## What is being asked
Reply with exactly the lines from the one that contains "Set 3 Quần Lót Nam Boxer Adidas VV501: 2 -> 4" through the last line of the records below, and with no other lines.

*** Source information Section Begins ***

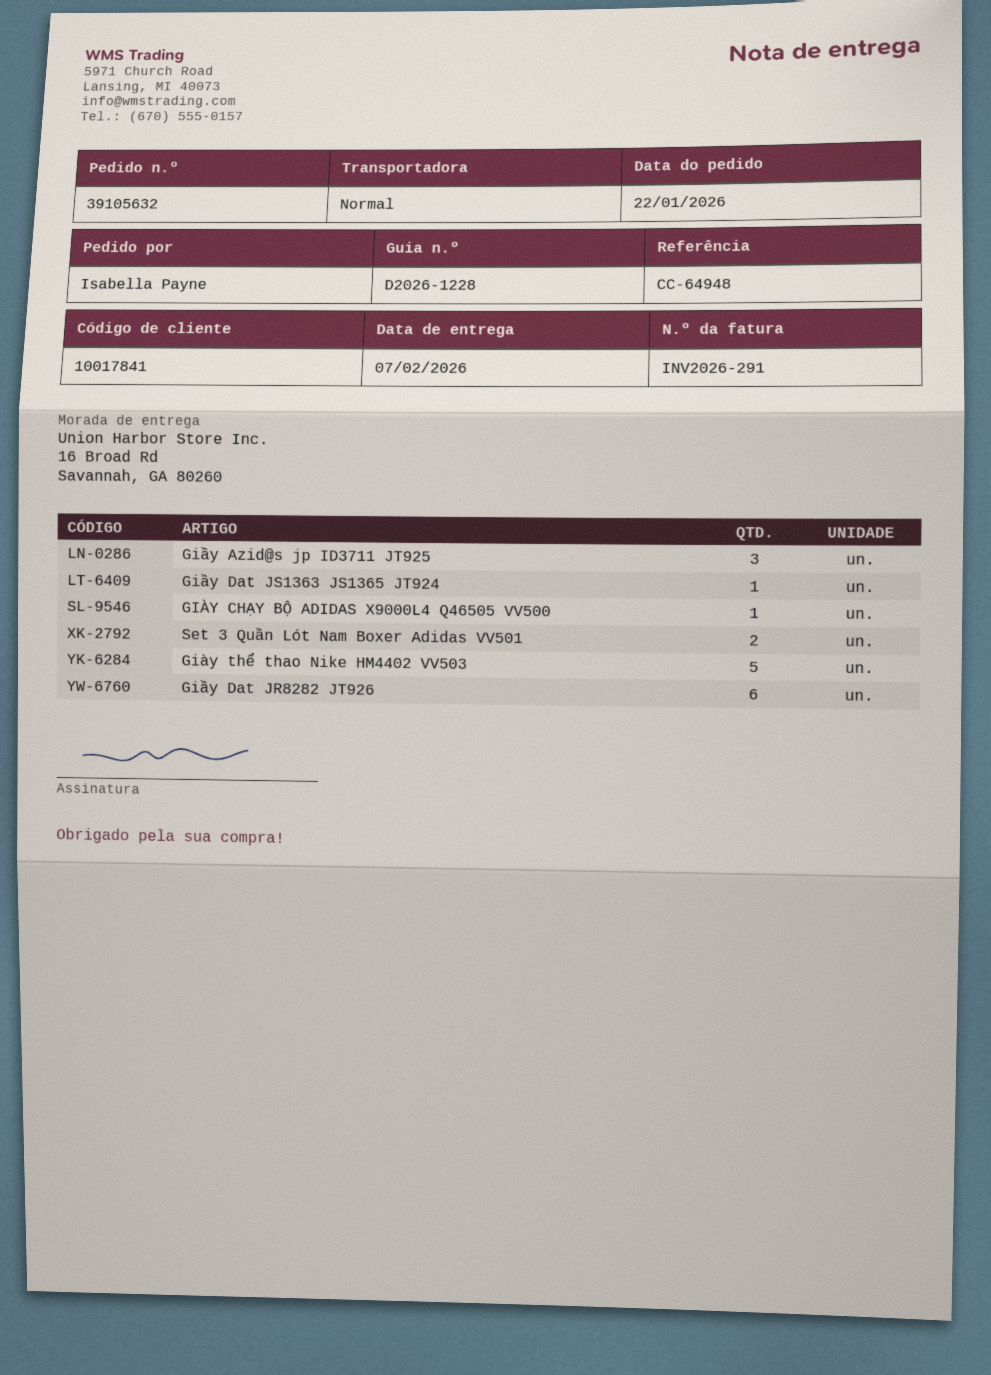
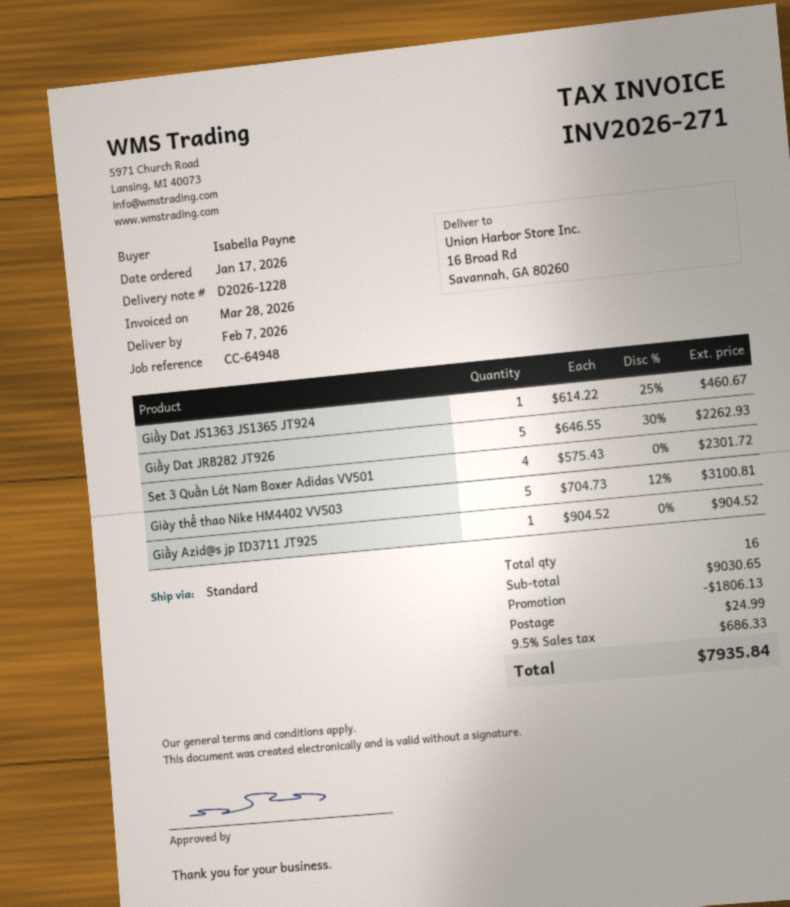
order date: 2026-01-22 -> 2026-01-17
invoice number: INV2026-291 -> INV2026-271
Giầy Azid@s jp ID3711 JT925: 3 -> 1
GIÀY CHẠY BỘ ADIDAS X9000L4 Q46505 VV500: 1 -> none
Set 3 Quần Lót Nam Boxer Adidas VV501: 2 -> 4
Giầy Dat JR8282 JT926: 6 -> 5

*** Source information Section Ends ***

## Problem solution
Set 3 Quần Lót Nam Boxer Adidas VV501: 2 -> 4
Giầy Dat JR8282 JT926: 6 -> 5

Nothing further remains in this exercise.